[[ Data section open ]]

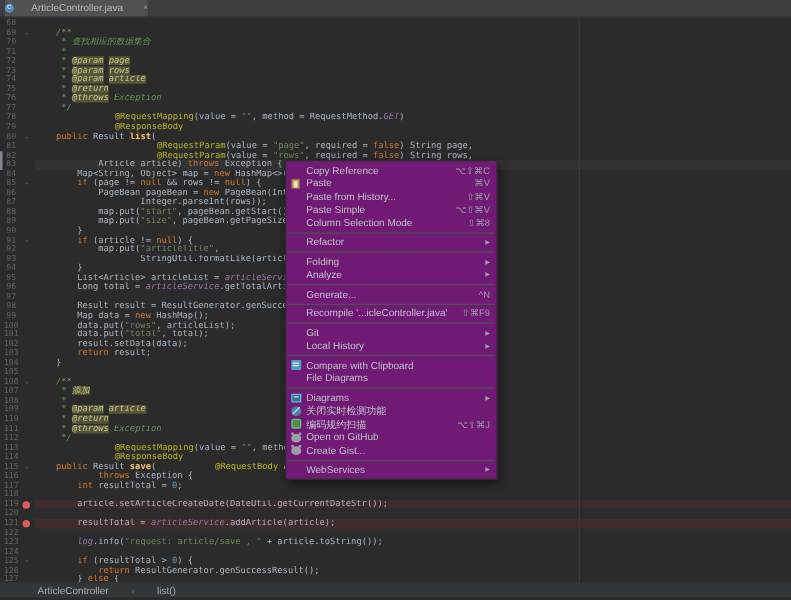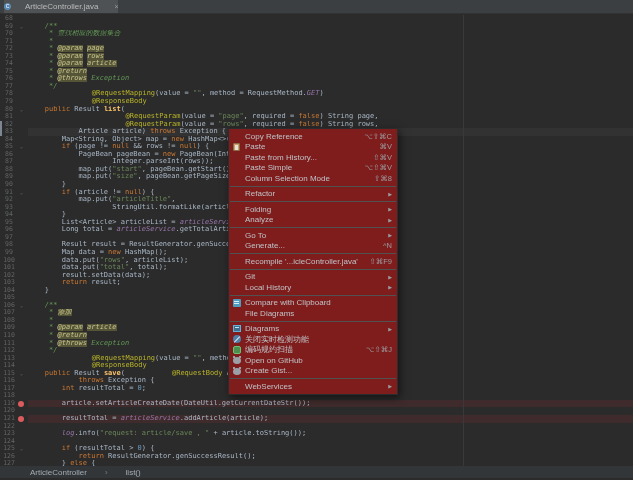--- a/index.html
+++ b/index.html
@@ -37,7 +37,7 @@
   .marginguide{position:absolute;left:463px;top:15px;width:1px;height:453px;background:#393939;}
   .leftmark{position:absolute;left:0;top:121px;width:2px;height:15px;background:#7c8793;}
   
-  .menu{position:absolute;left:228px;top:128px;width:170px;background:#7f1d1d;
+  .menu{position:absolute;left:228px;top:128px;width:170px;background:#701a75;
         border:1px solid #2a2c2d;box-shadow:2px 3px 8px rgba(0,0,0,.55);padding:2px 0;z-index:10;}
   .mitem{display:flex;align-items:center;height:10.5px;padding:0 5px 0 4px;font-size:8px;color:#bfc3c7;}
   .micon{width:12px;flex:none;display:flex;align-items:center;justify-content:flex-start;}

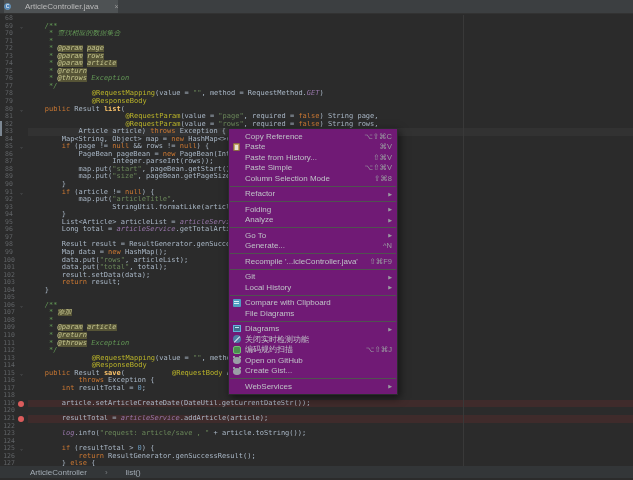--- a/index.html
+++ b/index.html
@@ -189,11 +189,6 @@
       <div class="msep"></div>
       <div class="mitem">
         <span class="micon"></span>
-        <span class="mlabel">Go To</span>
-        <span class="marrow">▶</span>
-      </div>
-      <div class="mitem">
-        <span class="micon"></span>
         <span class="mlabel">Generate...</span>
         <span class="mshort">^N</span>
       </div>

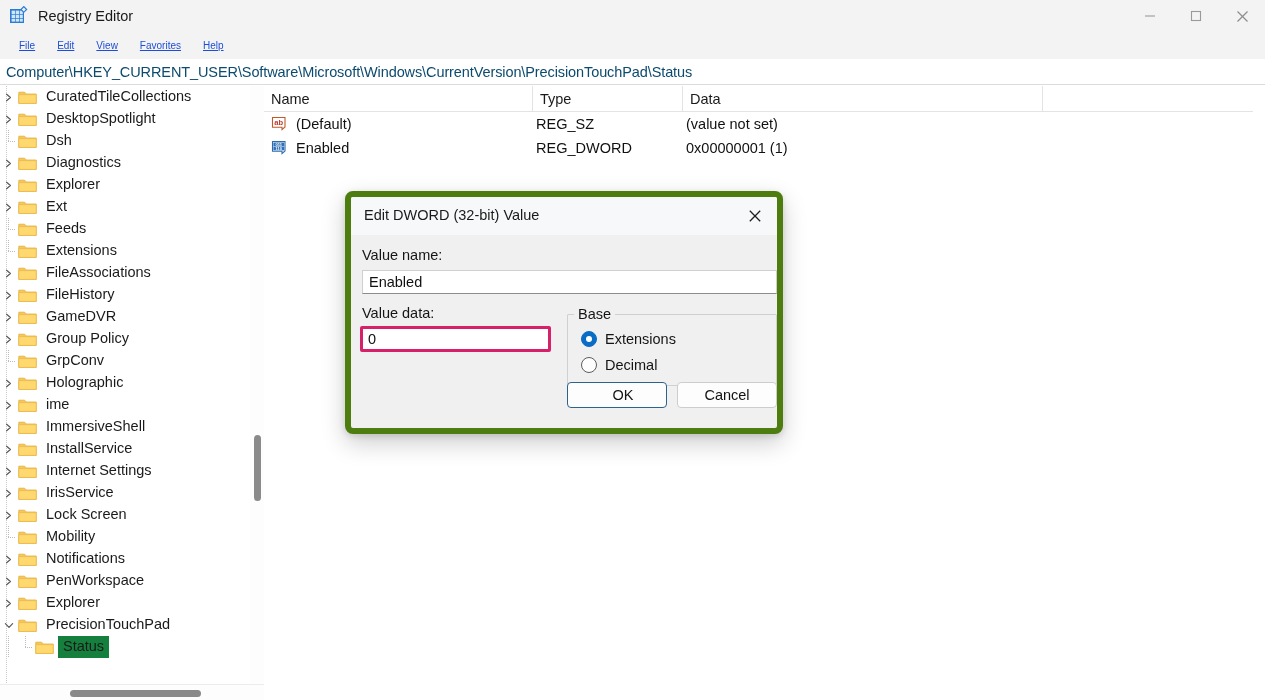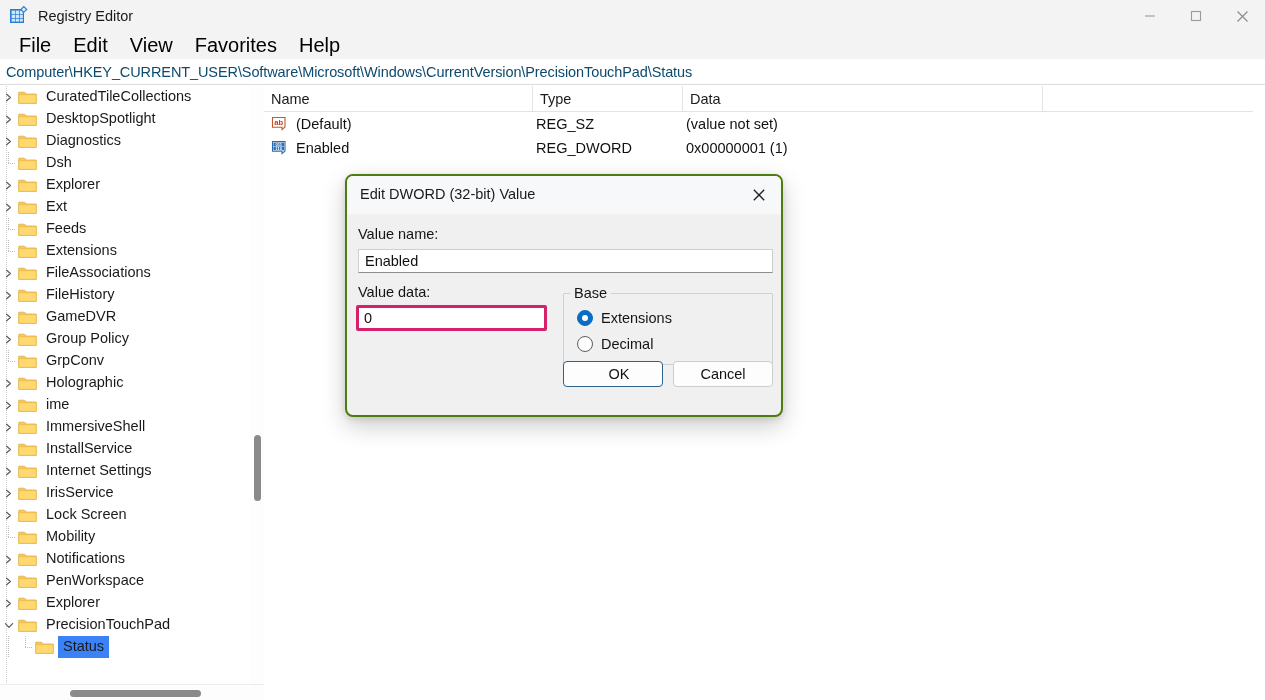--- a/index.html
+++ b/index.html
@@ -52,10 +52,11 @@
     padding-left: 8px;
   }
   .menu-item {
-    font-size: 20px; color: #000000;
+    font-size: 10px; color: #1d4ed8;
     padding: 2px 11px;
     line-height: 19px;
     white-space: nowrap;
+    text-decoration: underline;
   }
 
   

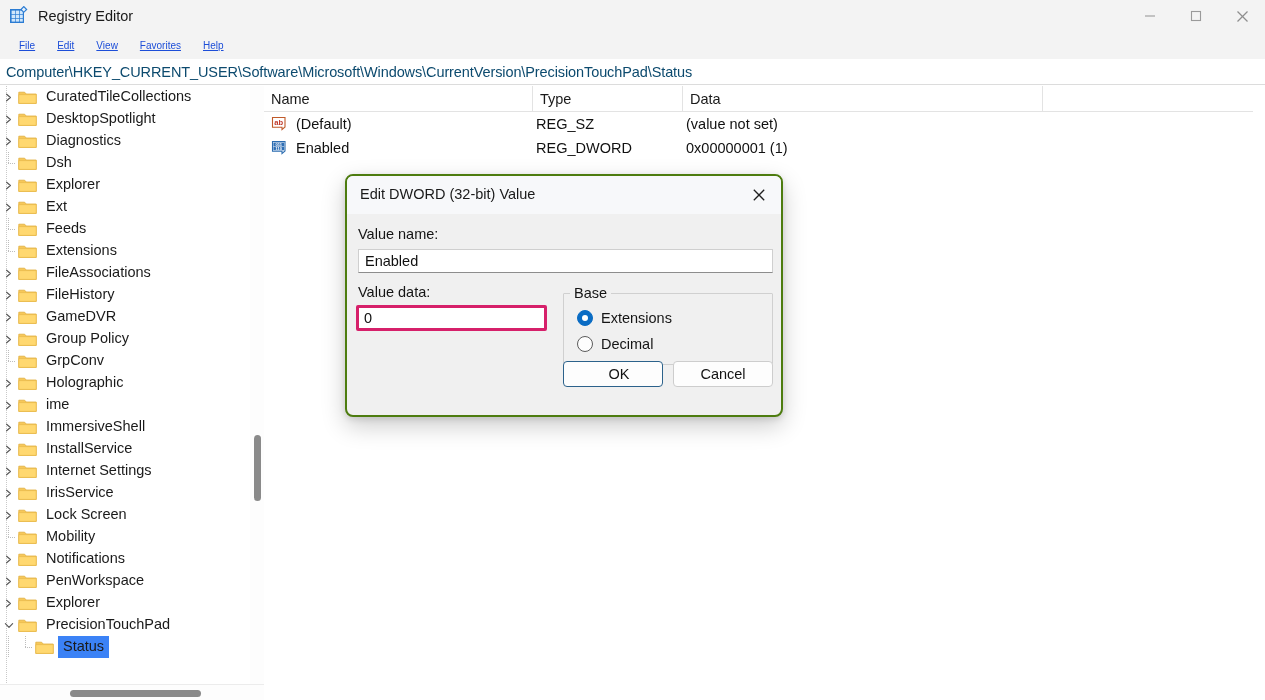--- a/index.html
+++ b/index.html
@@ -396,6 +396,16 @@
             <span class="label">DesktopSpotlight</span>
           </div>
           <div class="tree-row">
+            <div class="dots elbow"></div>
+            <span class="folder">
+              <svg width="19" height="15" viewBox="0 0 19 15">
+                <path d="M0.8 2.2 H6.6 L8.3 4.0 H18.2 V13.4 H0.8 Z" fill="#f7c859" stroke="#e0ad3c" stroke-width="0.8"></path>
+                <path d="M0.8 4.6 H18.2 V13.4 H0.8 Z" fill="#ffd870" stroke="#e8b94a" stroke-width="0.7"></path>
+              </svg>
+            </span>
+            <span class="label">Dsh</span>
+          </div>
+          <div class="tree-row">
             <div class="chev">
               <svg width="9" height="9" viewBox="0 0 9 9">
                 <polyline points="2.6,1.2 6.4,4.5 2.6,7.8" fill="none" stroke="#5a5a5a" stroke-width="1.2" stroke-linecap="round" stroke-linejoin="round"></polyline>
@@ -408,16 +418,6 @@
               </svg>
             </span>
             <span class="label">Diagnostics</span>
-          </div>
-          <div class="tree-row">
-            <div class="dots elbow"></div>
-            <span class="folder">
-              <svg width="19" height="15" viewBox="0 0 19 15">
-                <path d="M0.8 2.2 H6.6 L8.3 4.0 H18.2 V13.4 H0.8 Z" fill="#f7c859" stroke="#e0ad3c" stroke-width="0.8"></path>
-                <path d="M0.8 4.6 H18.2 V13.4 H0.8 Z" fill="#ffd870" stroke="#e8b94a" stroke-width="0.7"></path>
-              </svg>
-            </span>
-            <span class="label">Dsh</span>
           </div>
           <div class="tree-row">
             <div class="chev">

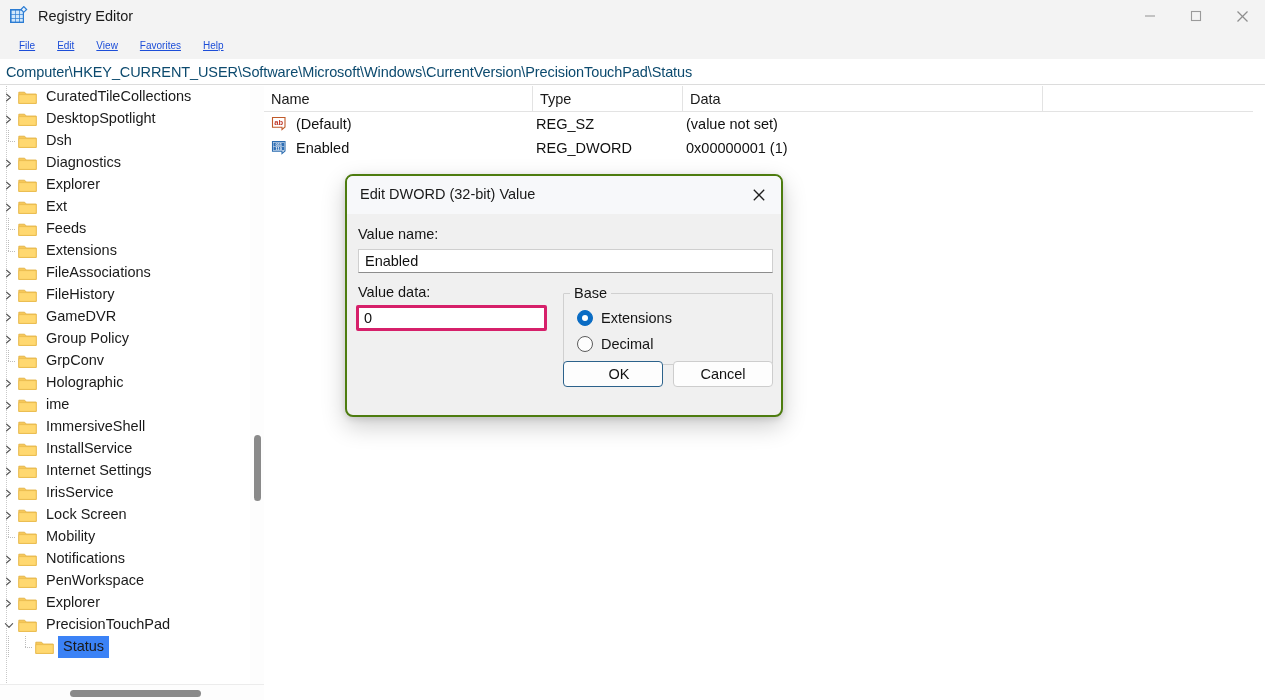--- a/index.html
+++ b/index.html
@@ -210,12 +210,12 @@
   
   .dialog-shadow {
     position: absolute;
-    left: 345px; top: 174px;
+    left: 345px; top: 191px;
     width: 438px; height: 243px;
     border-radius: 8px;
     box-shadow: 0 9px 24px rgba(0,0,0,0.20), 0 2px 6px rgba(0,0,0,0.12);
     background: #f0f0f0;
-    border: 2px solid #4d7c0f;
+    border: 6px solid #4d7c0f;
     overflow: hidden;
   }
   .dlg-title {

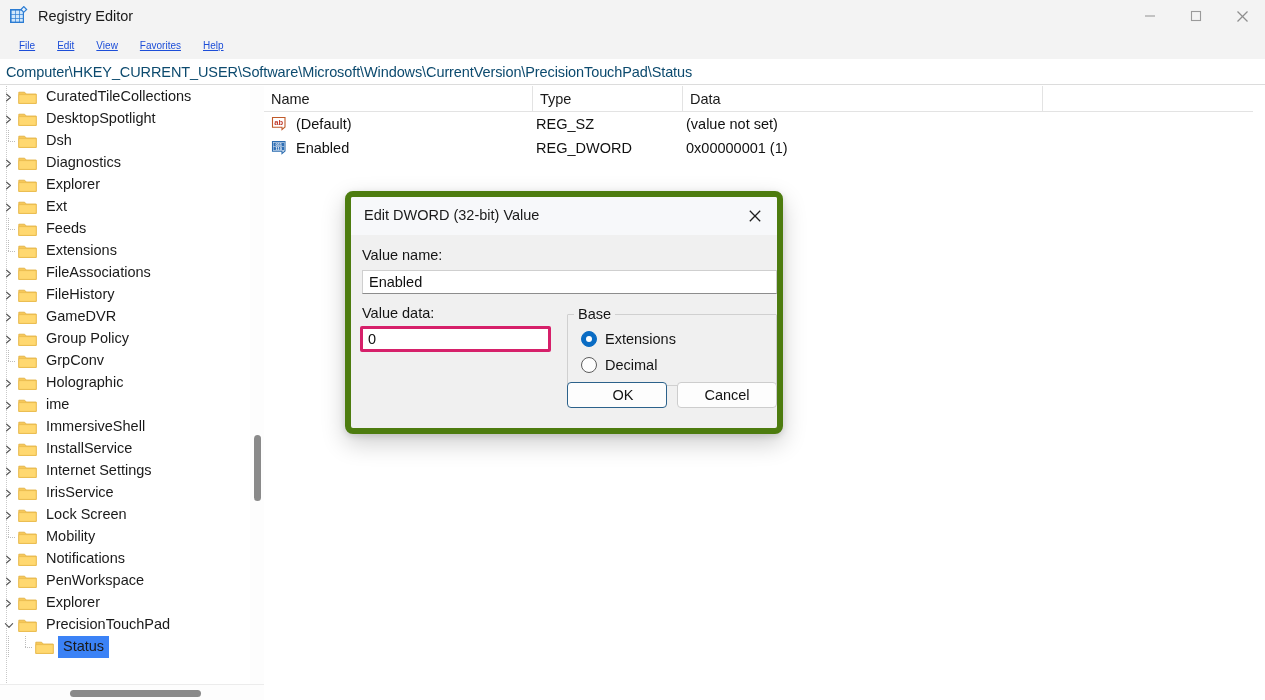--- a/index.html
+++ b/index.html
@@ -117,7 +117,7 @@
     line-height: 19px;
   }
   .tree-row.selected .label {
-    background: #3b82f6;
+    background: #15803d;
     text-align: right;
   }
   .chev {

[[ Data section closed ]]

#### How to complete this task:
Sift through the entries and copy every line with "path".

#### Task answer:
+                <path d="M0.8 2.2 H6.6 L8.3 4.0 H18.2 V13.4 H0.8 Z" fill="#f7c859" stroke="#e0ad3c" stroke-width="0.8"></path>
+                <path d="M0.8 4.6 H18.2 V13.4 H0.8 Z" fill="#ffd870" stroke="#e8b94a" stroke-width="0.7"></path>
-                <path d="M0.8 2.2 H6.6 L8.3 4.0 H18.2 V13.4 H0.8 Z" fill="#f7c859" stroke="#e0ad3c" stroke-width="0.8"></path>
-                <path d="M0.8 4.6 H18.2 V13.4 H0.8 Z" fill="#ffd870" stroke="#e8b94a" stroke-width="0.7"></path>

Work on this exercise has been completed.